• WHAT TO WORK ON: The full set of entries below, restated word for word and stripped of images, is the expected result.

** Opening MATERIAL FOR THIS EXERCISE block **

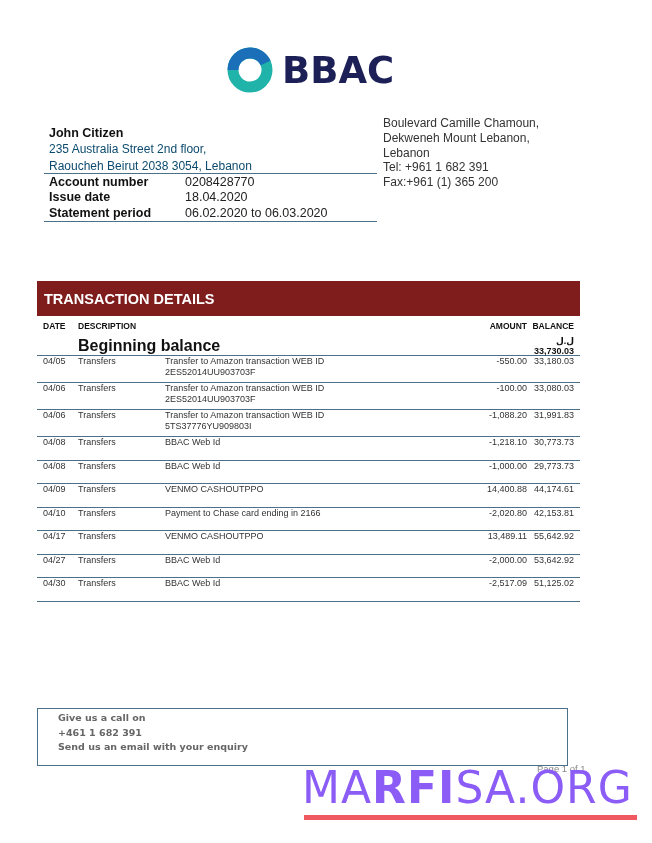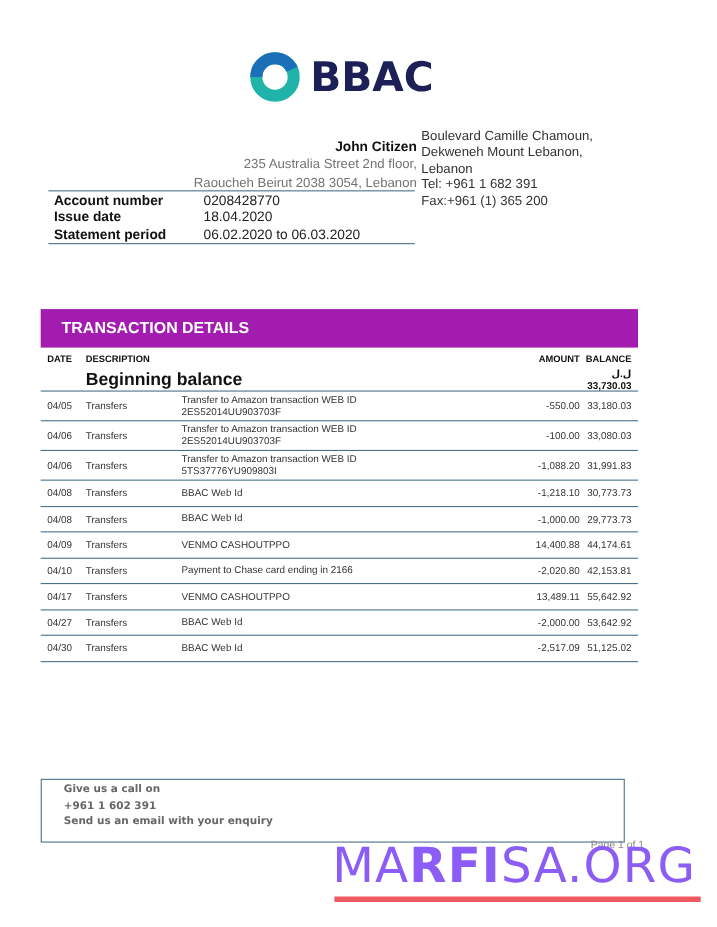--- a/index.html
+++ b/index.html
@@ -6,48 +6,48 @@
   body {
     width: 652px; height: 843px; position: relative; overflow: hidden;
     font-family: "Liberation Sans", "DejaVu Sans", sans-serif; color: #222;
   }
   .logo { position: absolute; left: 226px; top: 45px; height: 50px; display: flex; align-items: center; }
   .logo svg { display: block; }
   .logo-text {
     font-family: "DejaVu Sans", sans-serif; font-weight: 700; font-size: 37px;
     color: #1c2057; letter-spacing: 0px; margin-left: 8px; line-height: 1;
   }
-  .customer { position: absolute; left: 49px; top: 125px; width: 330px; text-align: right; }
+  .customer { position: absolute; left: 49px; top: 125px; width: 330px; }
   .cust-name { font-weight: 700; font-size: 12.5px; color: #111; line-height: 16px; }
-  .cust-addr { font-size: 12px; color: #737373; line-height: 17px; }
+  .cust-addr { font-size: 12px; color: #0c4a6e; line-height: 17px; }
   .acct-table {
     position: absolute; left: 44px; top: 173px; width: 333px;
     border-top: 1px solid #4a7189; border-bottom: 1px solid #4a7189;
     padding: 0 0 0 5px; box-sizing: border-box;
   }
   .acct-row { display: flex; height: 15.5px; align-items: center; }
   .acct-label { width: 136px; font-weight: 700; font-size: 12.5px; color: #111; }
   .acct-value { font-size: 12.5px; color: #222; }
   .bank-addr { position: absolute; left: 383px; top: 116px; font-size: 12px; color: #333; line-height: 14.8px; }
   .tx-header {
     position: absolute; left: 37px; top: 281px; width: 543px; height: 35px;
-    background: #a21caf; color: #ffffff; font-weight: 700; font-size: 14.5px;
-    display: flex; align-items: center; padding-left: 19px; box-sizing: border-box;
+    background: #7f1d1d; color: #ffffff; font-weight: 700; font-size: 14.5px;
+    display: flex; align-items: center; padding-left: 7px; box-sizing: border-box;
   }
   .tx-table { position: absolute; left: 37px; top: 316px; width: 543px; font-size: 9px; color: #333; }
   .col-head { display: flex; height: 20px; align-items: center; font-weight: 700; font-size: 8.5px; color: #111; }
   .c-date { width: 41px; padding-left: 6px; box-sizing: border-box; }
   .c-cat { width: 87px; }
   .c-desc { width: 280px; }
   .c-amt { width: 82px; text-align: right; }
   .c-bal { width: 53px; text-align: right; flex: 1; padding-right: 6px; }
   .begin-row { display: flex; height: 19px; align-items: center; border-bottom: 1px solid #4a7189; }
   .begin-label { font-weight: 700; font-size: 16px; color: #111; }
   .begin-bal { font-weight: 700; font-size: 9px; color: #111; }
-  .tx-row { display: flex; align-items: center; border-bottom: 1px solid #4a7189; }
+  .tx-row { display: flex; border-bottom: 1px solid #4a7189; }
   .tx-row.tall { height: 26px; }
   .tx-row.short { height: 22.5px; }
   .tx-row .c-desc { line-height: 11px; }
   .contact-box {
     position: absolute; left: 37px; top: 708px; width: 531px; height: 58px;
     border: 1px solid #4a7189; box-sizing: border-box; padding: 2px 20px;
     font-family: "DejaVu Sans", sans-serif; font-size: 9.5px; color: #666; line-height: 14.5px; font-weight: 700;
   }
   .page-num { position: absolute; left: 527px; top: 763px; font-size: 9.5px; color: #888; margin-left: 10px; }
   .watermark {
@@ -208,21 +208,21 @@
           <div>BBAC Web Id</div>
         </span>
         <span class="c-amt">-2,517.09</span>
         <span class="c-bal">51,125.02</span>
       </div>
     </div>
 </div>
 
 <div class="contact-box">
   <div>Give us a call on</div>
-  <div>+961 1 602 391</div>
+  <div>+461 1 682 391</div>
   <div>Send us an email with your enquiry</div>
 </div>
 
 <div class="page-num">Page 1 of 1</div>
 
 <div class="watermark">
   <span class="thin">MA</span><span class="bold">RFI</span><span class="thin">SA.ORG</span>
 </div>
 <div class="wm-line"></div>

** Closing MATERIAL FOR THIS EXERCISE block **

• SOLUTION:
--- a/index.html
+++ b/index.html
@@ -6,48 +6,48 @@
   body {
     width: 652px; height: 843px; position: relative; overflow: hidden;
     font-family: "Liberation Sans", "DejaVu Sans", sans-serif; color: #222;
   }
   .logo { position: absolute; left: 226px; top: 45px; height: 50px; display: flex; align-items: center; }
   .logo svg { display: block; }
   .logo-text {
     font-family: "DejaVu Sans", sans-serif; font-weight: 700; font-size: 37px;
     color: #1c2057; letter-spacing: 0px; margin-left: 8px; line-height: 1;
   }
-  .customer { position: absolute; left: 49px; top: 125px; width: 330px; text-align: right; }
+  .customer { position: absolute; left: 49px; top: 125px; width: 330px; }
   .cust-name { font-weight: 700; font-size: 12.5px; color: #111; line-height: 16px; }
-  .cust-addr { font-size: 12px; color: #737373; line-height: 17px; }
+  .cust-addr { font-size: 12px; color: #0c4a6e; line-height: 17px; }
   .acct-table {
     position: absolute; left: 44px; top: 173px; width: 333px;
     border-top: 1px solid #4a7189; border-bottom: 1px solid #4a7189;
     padding: 0 0 0 5px; box-sizing: border-box;
   }
   .acct-row { display: flex; height: 15.5px; align-items: center; }
   .acct-label { width: 136px; font-weight: 700; font-size: 12.5px; color: #111; }
   .acct-value { font-size: 12.5px; color: #222; }
   .bank-addr { position: absolute; left: 383px; top: 116px; font-size: 12px; color: #333; line-height: 14.8px; }
   .tx-header {
     position: absolute; left: 37px; top: 281px; width: 543px; height: 35px;
-    background: #a21caf; color: #ffffff; font-weight: 700; font-size: 14.5px;
-    display: flex; align-items: center; padding-left: 19px; box-sizing: border-box;
+    background: #7f1d1d; color: #ffffff; font-weight: 700; font-size: 14.5px;
+    display: flex; align-items: center; padding-left: 7px; box-sizing: border-box;
   }
   .tx-table { position: absolute; left: 37px; top: 316px; width: 543px; font-size: 9px; color: #333; }
   .col-head { display: flex; height: 20px; align-items: center; font-weight: 700; font-size: 8.5px; color: #111; }
   .c-date { width: 41px; padding-left: 6px; box-sizing: border-box; }
   .c-cat { width: 87px; }
   .c-desc { width: 280px; }
   .c-amt { width: 82px; text-align: right; }
   .c-bal { width: 53px; text-align: right; flex: 1; padding-right: 6px; }
   .begin-row { display: flex; height: 19px; align-items: center; border-bottom: 1px solid #4a7189; }
   .begin-label { font-weight: 700; font-size: 16px; color: #111; }
   .begin-bal { font-weight: 700; font-size: 9px; color: #111; }
-  .tx-row { display: flex; align-items: center; border-bottom: 1px solid #4a7189; }
+  .tx-row { display: flex; border-bottom: 1px solid #4a7189; }
   .tx-row.tall { height: 26px; }
   .tx-row.short { height: 22.5px; }
   .tx-row .c-desc { line-height: 11px; }
   .contact-box {
     position: absolute; left: 37px; top: 708px; width: 531px; height: 58px;
     border: 1px solid #4a7189; box-sizing: border-box; padding: 2px 20px;
     font-family: "DejaVu Sans", sans-serif; font-size: 9.5px; color: #666; line-height: 14.5px; font-weight: 700;
   }
   .page-num { position: absolute; left: 527px; top: 763px; font-size: 9.5px; color: #888; margin-left: 10px; }
   .watermark {
@@ -208,21 +208,21 @@
           <div>BBAC Web Id</div>
         </span>
         <span class="c-amt">-2,517.09</span>
         <span class="c-bal">51,125.02</span>
       </div>
     </div>
 </div>
 
 <div class="contact-box">
   <div>Give us a call on</div>
-  <div>+961 1 602 391</div>
+  <div>+461 1 682 391</div>
   <div>Send us an email with your enquiry</div>
 </div>
 
 <div class="page-num">Page 1 of 1</div>
 
 <div class="watermark">
   <span class="thin">MA</span><span class="bold">RFI</span><span class="thin">SA.ORG</span>
 </div>
 <div class="wm-line"></div>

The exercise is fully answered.